====== Data shown ======

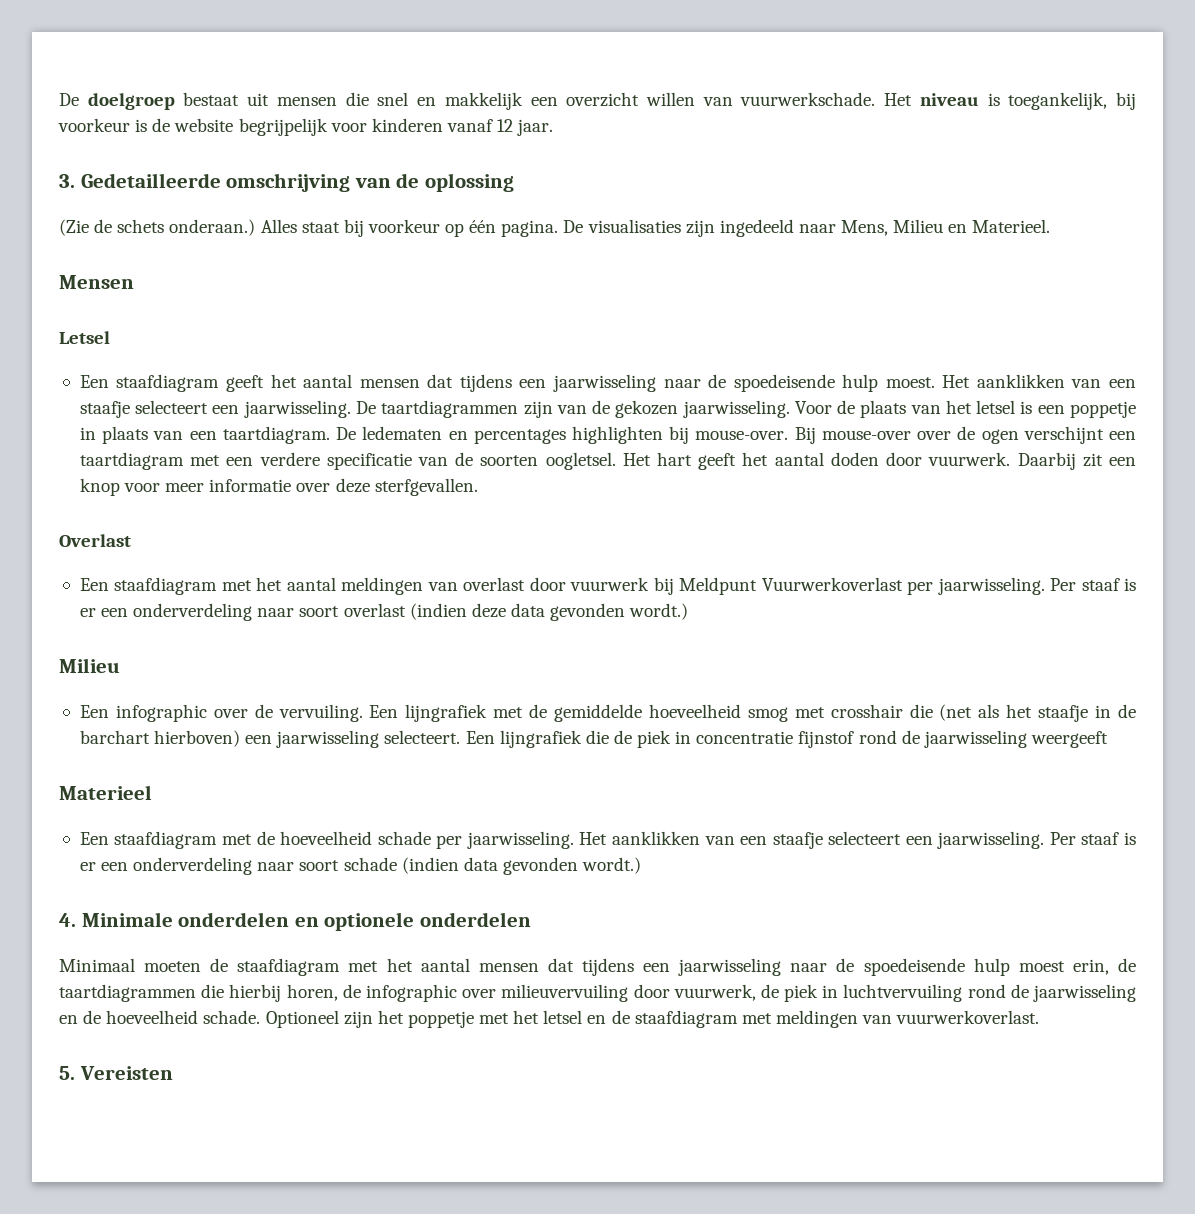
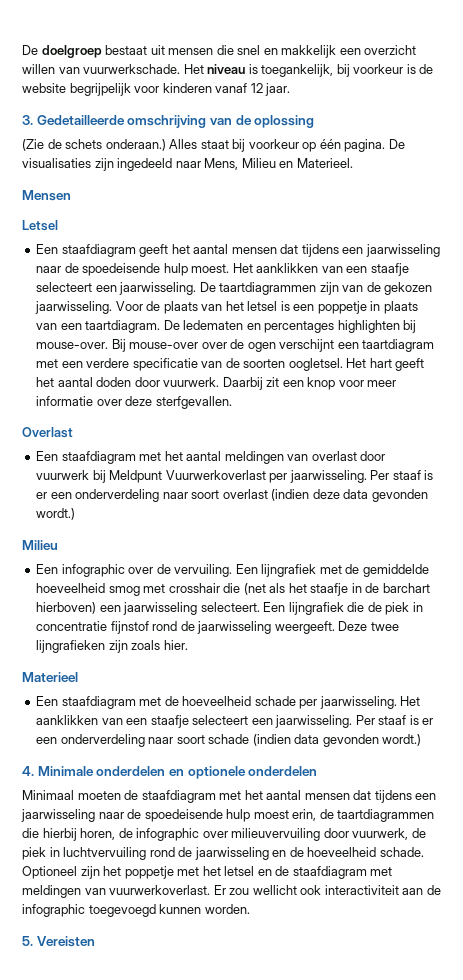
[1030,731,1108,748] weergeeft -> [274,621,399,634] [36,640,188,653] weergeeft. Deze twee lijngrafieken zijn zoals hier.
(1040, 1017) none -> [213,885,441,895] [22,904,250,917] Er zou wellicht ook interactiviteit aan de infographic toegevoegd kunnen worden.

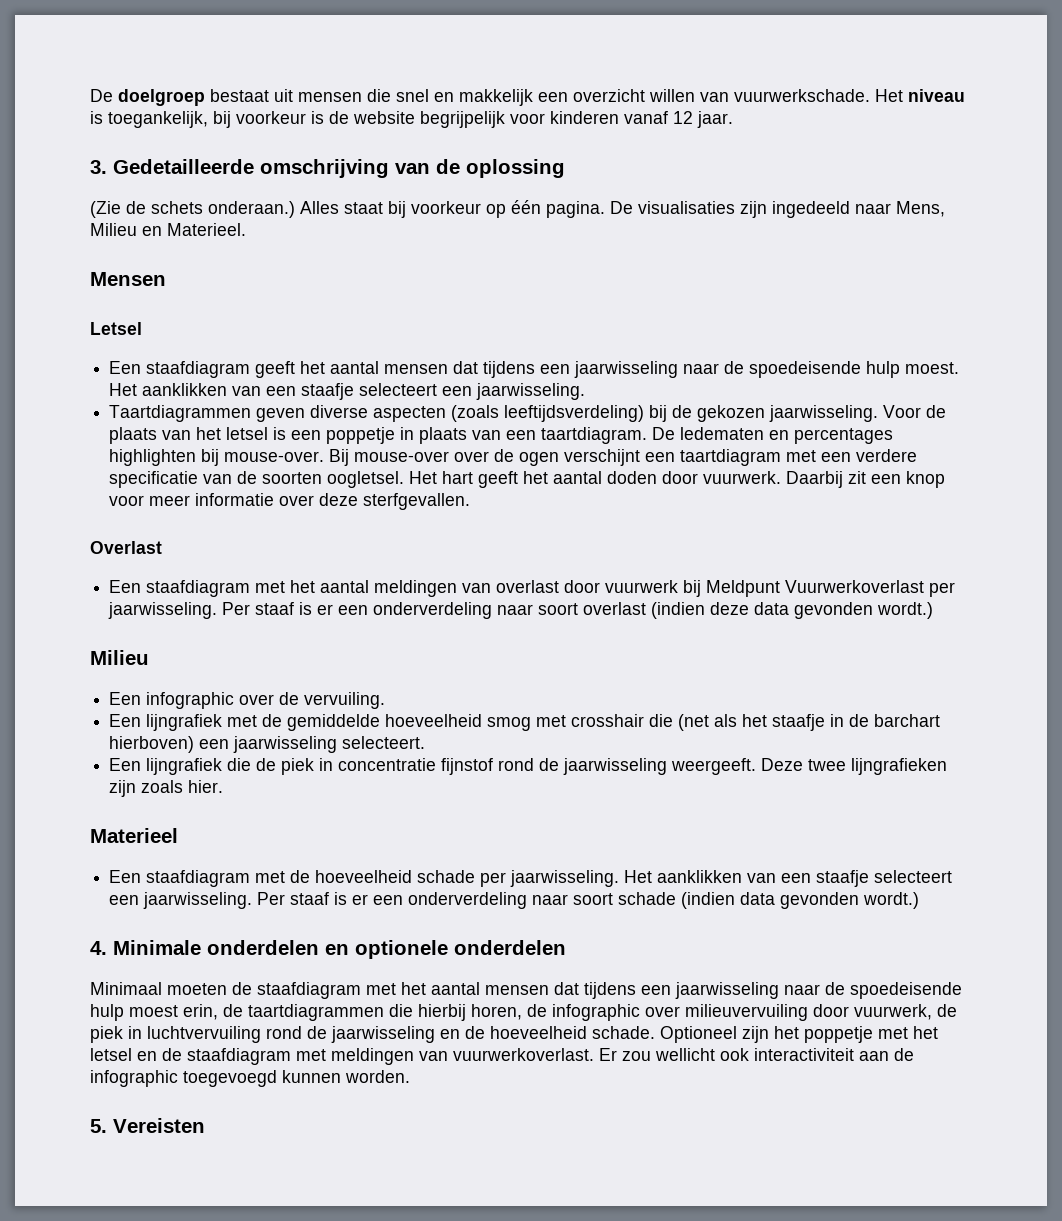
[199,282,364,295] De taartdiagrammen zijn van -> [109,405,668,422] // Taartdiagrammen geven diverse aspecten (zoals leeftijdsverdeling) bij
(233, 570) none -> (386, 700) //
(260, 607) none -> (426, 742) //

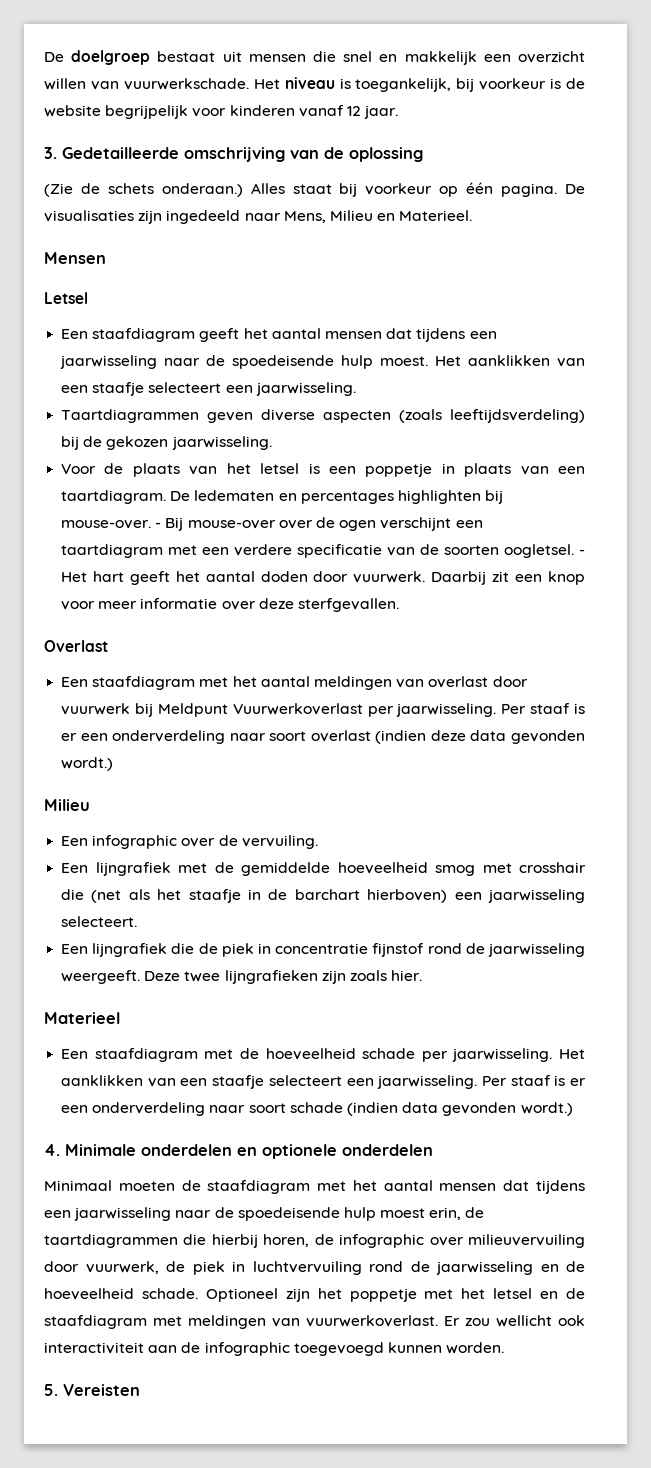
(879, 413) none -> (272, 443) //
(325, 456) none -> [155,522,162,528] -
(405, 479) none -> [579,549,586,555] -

======
====== Data shown ======

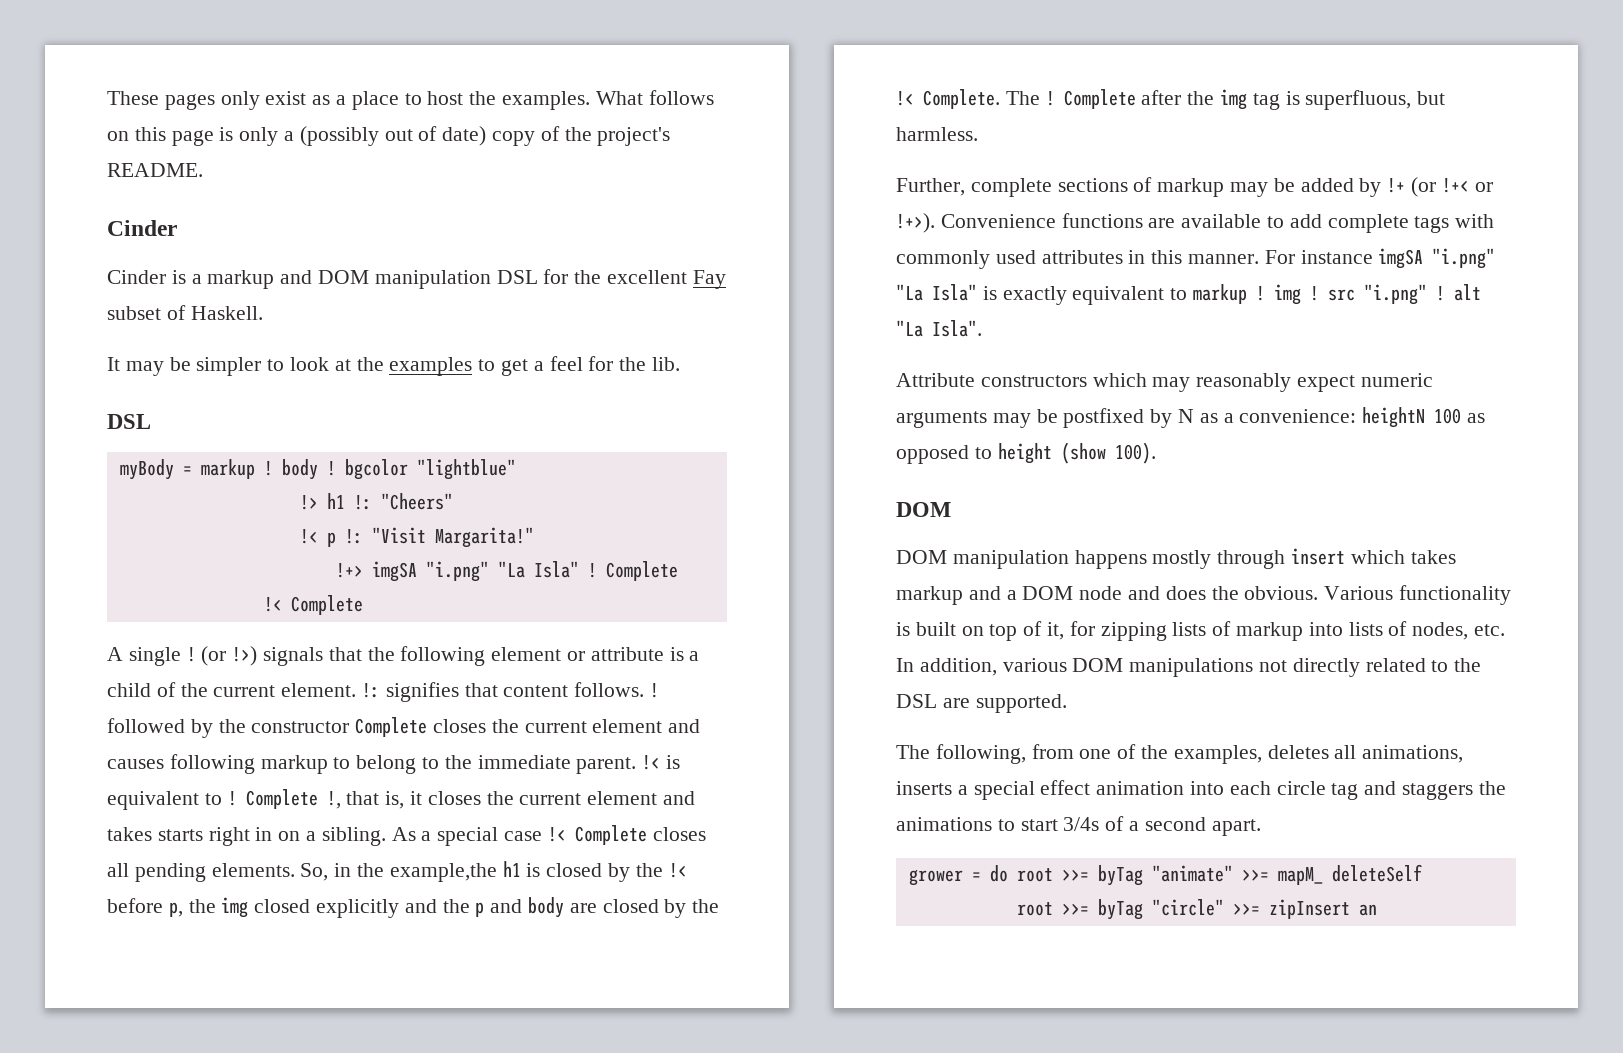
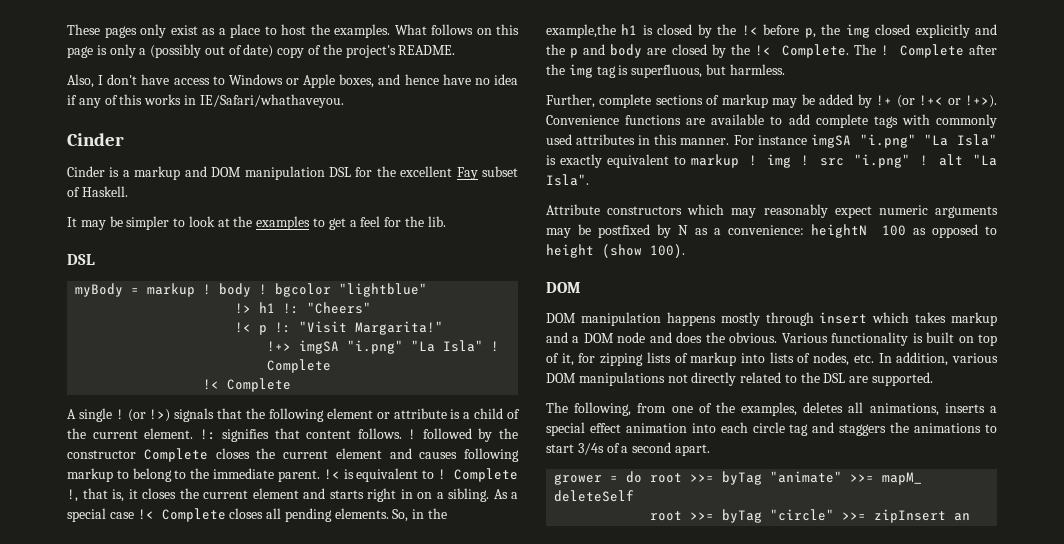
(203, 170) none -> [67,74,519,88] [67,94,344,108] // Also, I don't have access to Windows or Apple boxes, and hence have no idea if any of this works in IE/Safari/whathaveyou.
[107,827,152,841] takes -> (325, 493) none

======

What to work on:
Look above for the line with "[1030,731,1108,748] weergeeft ->" and the line with "(405, 479) none", then restate exactly those two lines and all lines between them, with no pictures.

Solution for this exercise:
[1030,731,1108,748] weergeeft -> [274,621,399,634] [36,640,188,653] weergeeft. Deze twee lijngrafieken zijn zoals hier.
(1040, 1017) none -> [213,885,441,895] [22,904,250,917] Er zou wellicht ook interactiviteit aan de infographic toegevoegd kunnen worden.

[199,282,364,295] De taartdiagrammen zijn van -> [109,405,668,422] // Taartdiagrammen geven diverse aspecten (zoals leeftijdsverdeling) bij
(233, 570) none -> (386, 700) //
(260, 607) none -> (426, 742) //

(879, 413) none -> (272, 443) //
(325, 456) none -> [155,522,162,528] -
(405, 479) none -> [579,549,586,555] -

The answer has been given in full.